Clerks are hired by individual judges with whom they work on intimate terms. Supreme Court justices tend to favor applicants who (like the justices themselves) attended Ivy League law schools and clerked for a select group of “feeder” appeals court judges on whom the justices have come to rely. (Kozinski was one of these “feeder” judges.)

It’s a small and self-perpetuating world. Four members of the current Supreme Court, including Roberts, were clerks at the court in their youth.

It seems naive to expect that judges who have been nurtured in this system and cherish it would support doing away with it and replacing it with one in which law clerks were career civil servants, not recent law school graduates who are cycled through chambers every year. It’s hard to be an avuncular mentor to a 50-year-old lawyer; but it’s also hard to tell her that she’s going to be your slave.

But perhaps some modest reforms could be instituted. What if appointment of clerks were a shared responsibility, with judges choosing from candidates preselected by the Administrative Office of the United States Courts? In that event a clerk wouldn’t owe her job wholly to the judge. (Judges have been resistant even to voluntary guidelines for dealing with clerkship applications. One such plan set up by the Administrative Office of the United States Courts was discontinued in 2014.)

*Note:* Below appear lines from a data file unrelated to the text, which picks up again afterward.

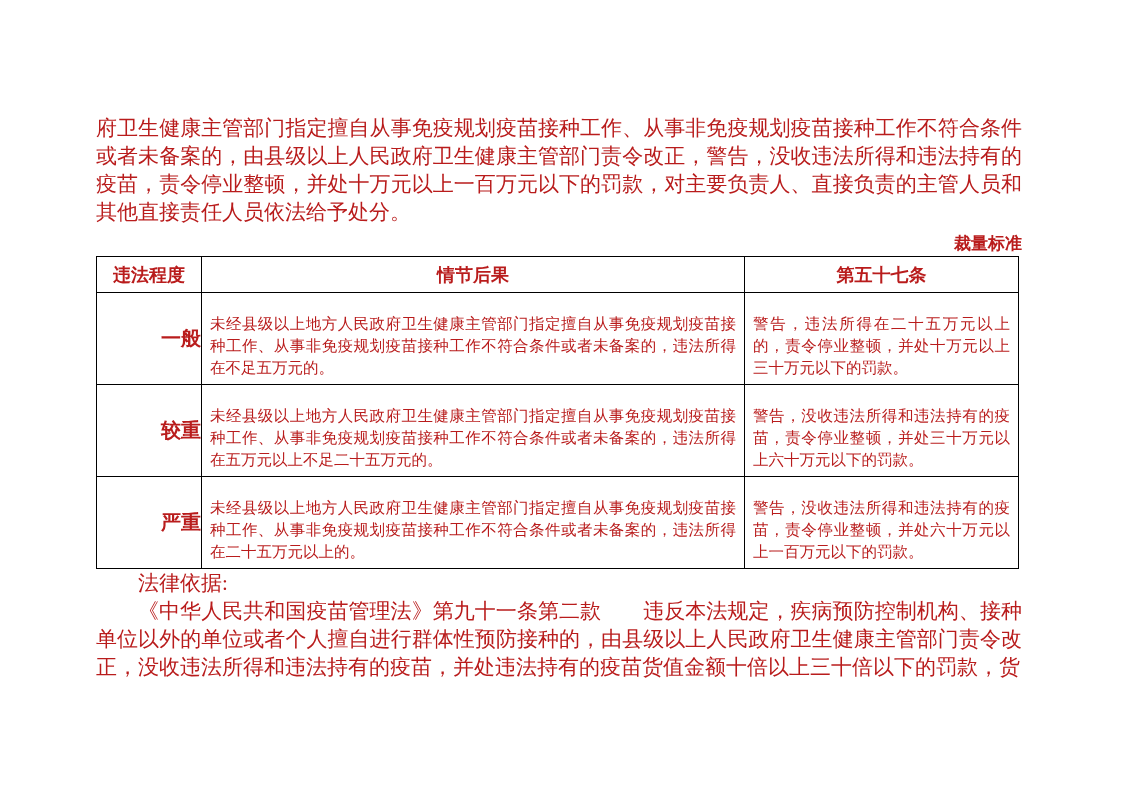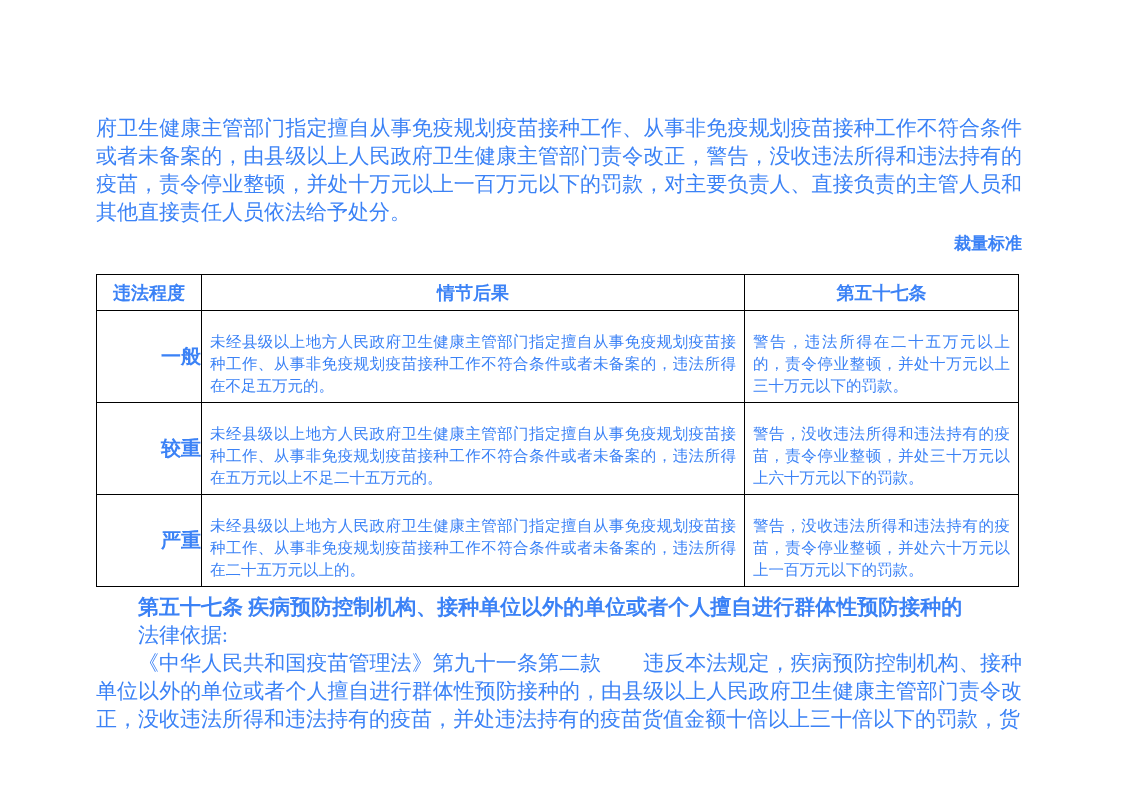--- a/index.html
+++ b/index.html
@@ -10,7 +10,7 @@
     height: 793px;
     margin: 0 auto;
     background: #ffffff;
-    color: #3b82f6;
+    color: #b91c1c;
     font-family: "Liberation Serif", serif;
     overflow: hidden;
   }

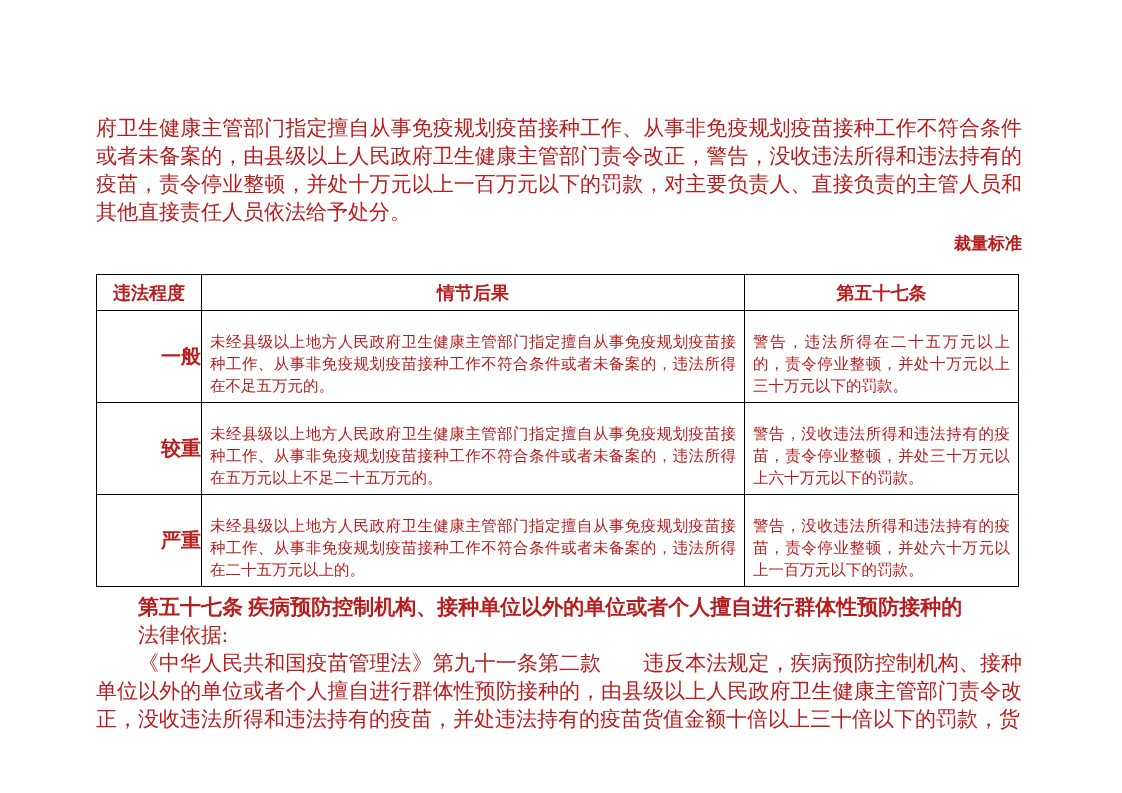--- a/index.html
+++ b/index.html
@@ -35,7 +35,7 @@
     line-height: 22px;
   }
   table.discretion {
-    margin-top: 19px;
+    margin-top: 1px;
     width: 922px;
     border-collapse: collapse;
     table-layout: fixed;

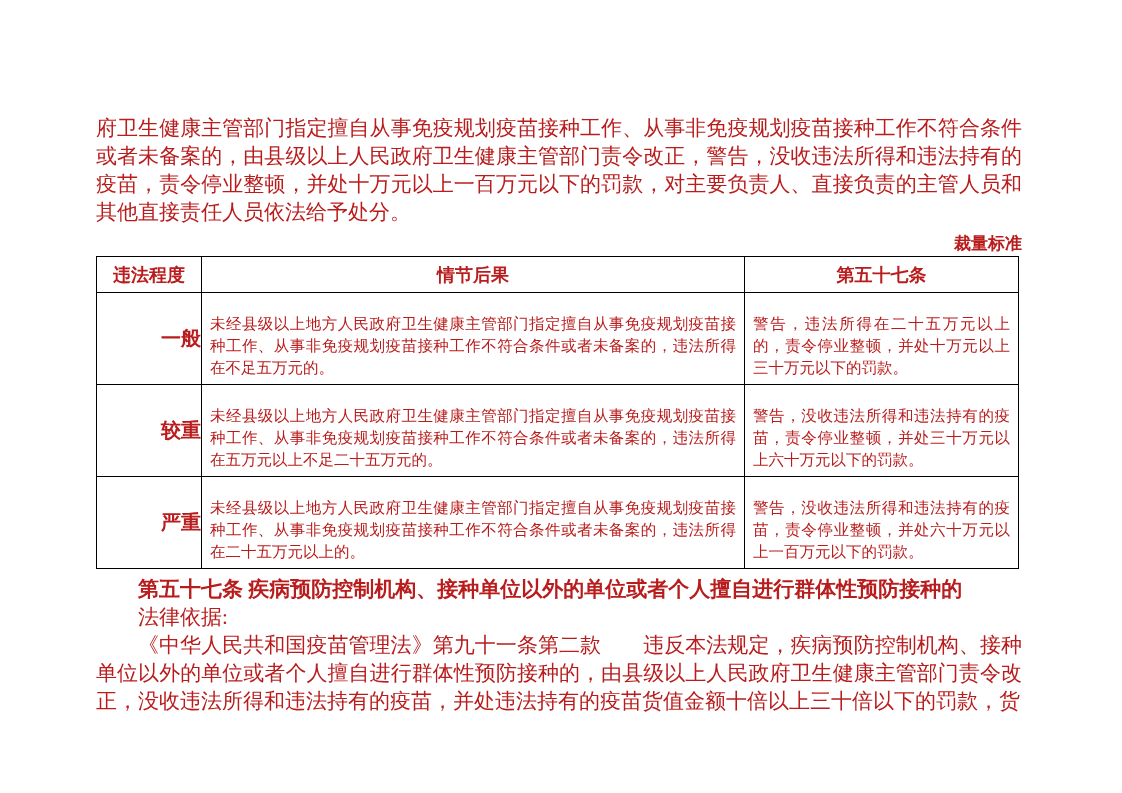--- a/index.html
+++ b/index.html
@@ -138,7 +138,6 @@
       </tbody>
     </table>
 
-    <h2 class="article-heading">第五十七条 疾病预防控制机构、接种单位以外的单位或者个人擅自进行群体性预防接种的</h2>
 
     <p class="legal-basis-label">法律依据:</p>
 

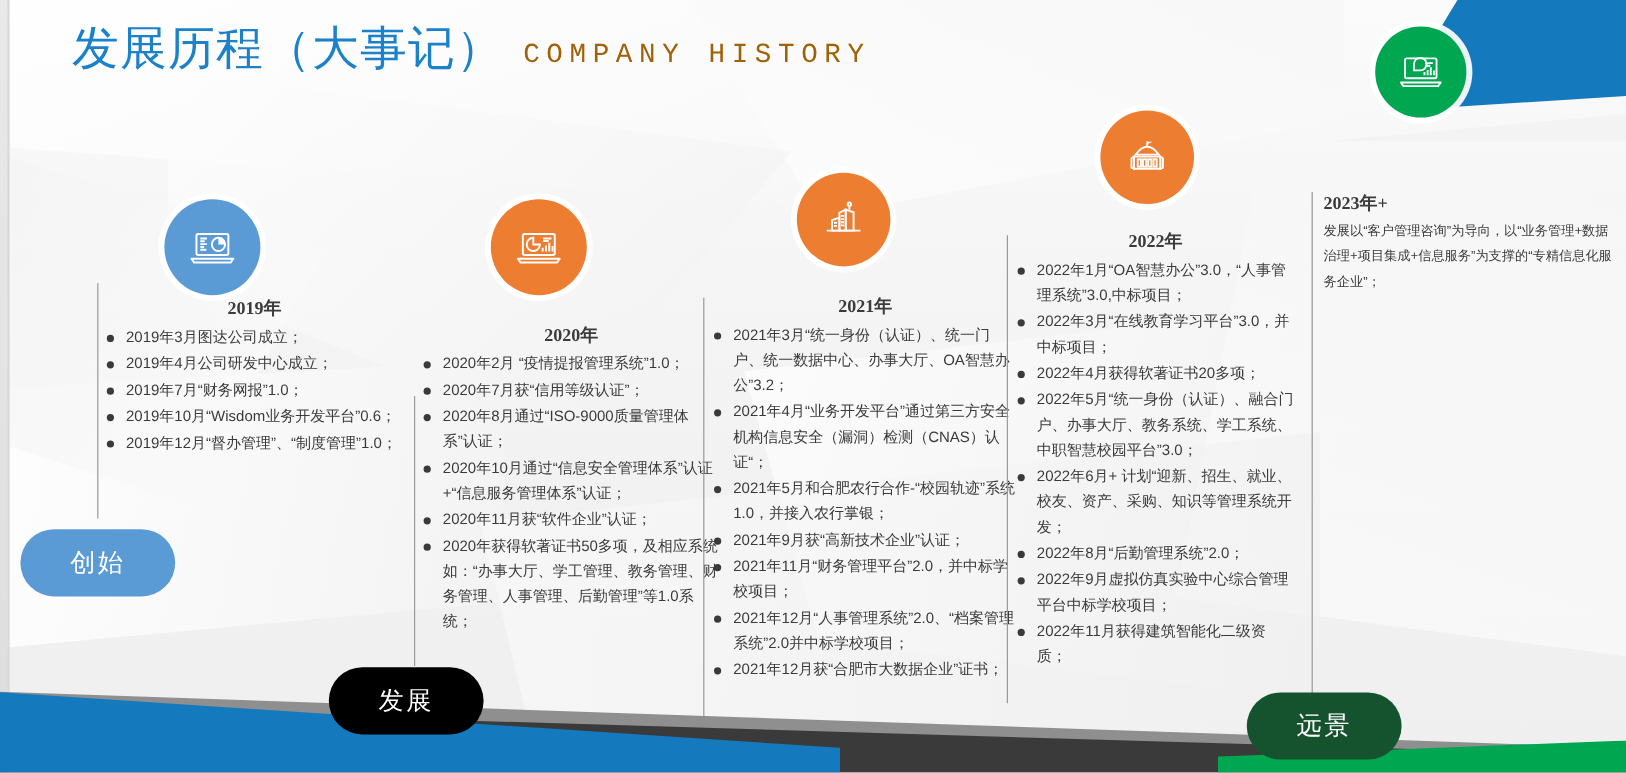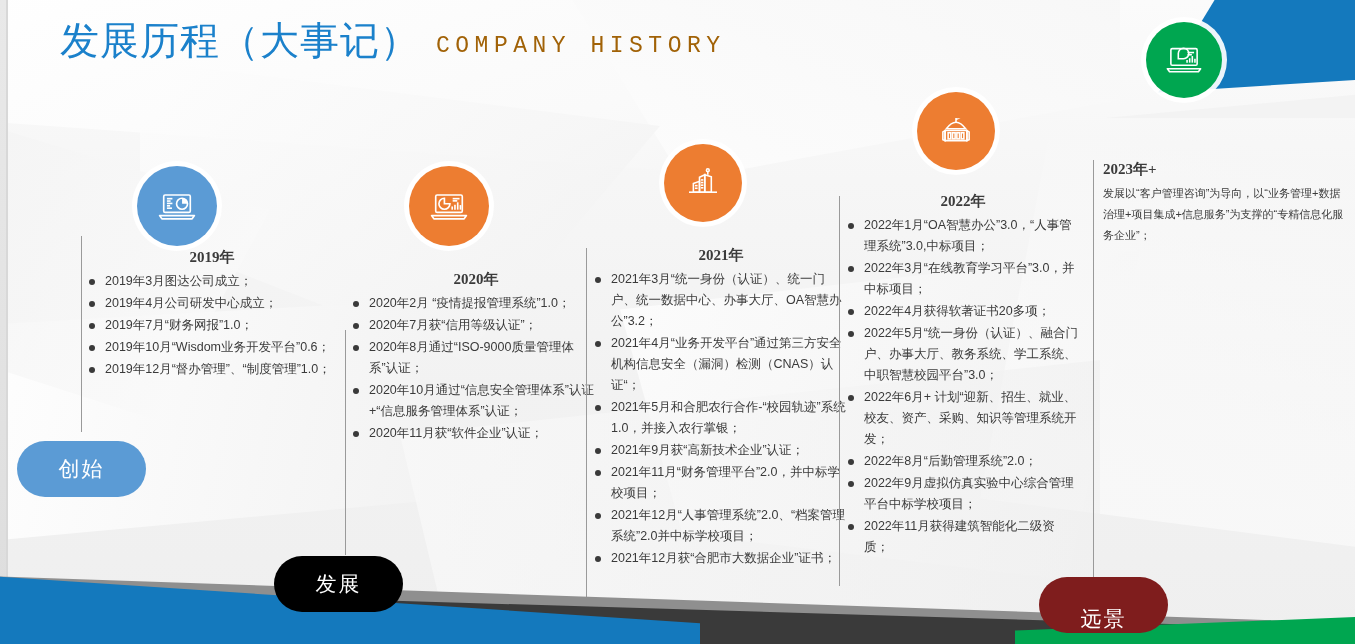--- a/index.html
+++ b/index.html
@@ -238,6 +238,7 @@
       <li>2020年8月通过“ISO-9000质量管理体系”认证；</li>
       <li>2020年10月通过“信息安全管理体系”认证+“信息服务管理体系”认证；</li>
       <li>2020年11月获“软件企业”认证；</li>
+      <li>2020年获得软著证书50多项，及相应系统如：“办事大厅、学工管理、教务管理、财务管理、人事管理、后勤管理”等1.0系统；</li>
     </ul>
   </div>
 

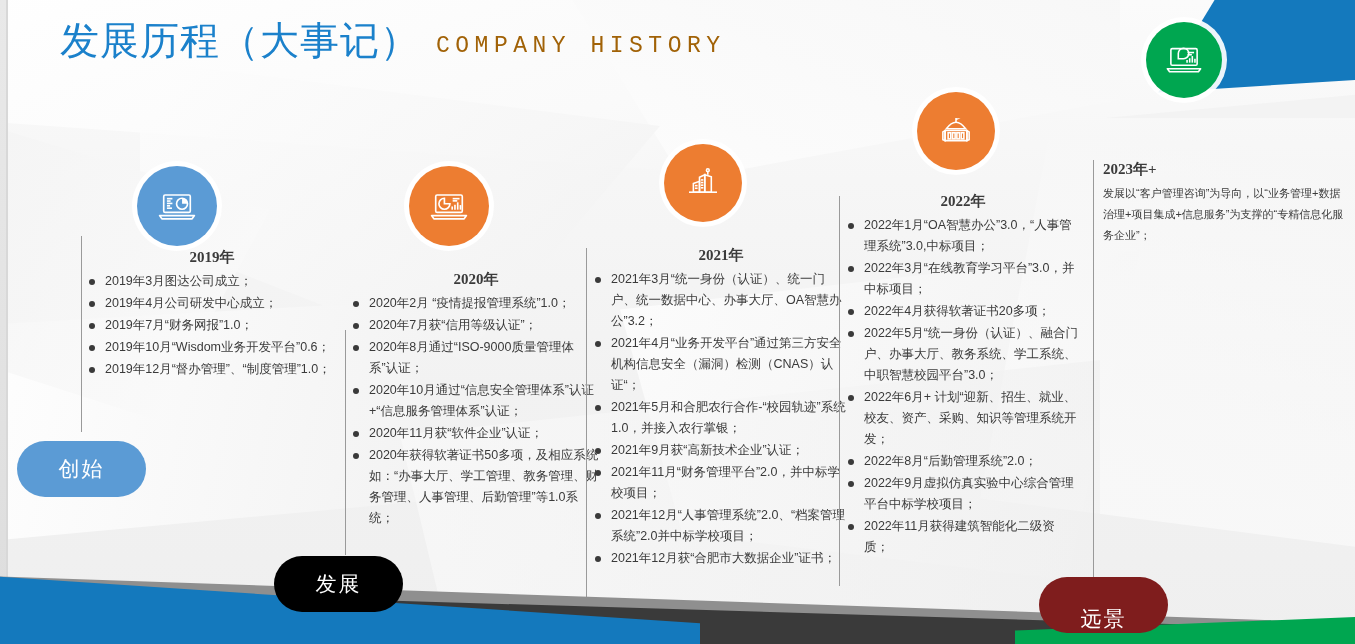--- a/index.html
+++ b/index.html
@@ -150,7 +150,7 @@
   }
   .p-blue{background:#5b9bd5;}
   .p-orange{background:#000000;font-family:Liberation Mono, monospace;}
-  .p-green{background:#7f1d1d;align-items:flex-end;}
+  .p-green{background:#14532d;}
 </style>
 </head>
 <body>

And while judges would probably never be willing to abandon the mentor’s role, more of them should be willing to diversify their staff. A judge with four clerks could hire two short-termers just out of law school and pair them with two seasoned lawyers. (Some judges have made use of mature clerks.)

Advertisement

Even if such changes didn’t make sexual harassment less likely, they might reduce other sorts of exploitation — and break up some old-boy (and old-girl) networks.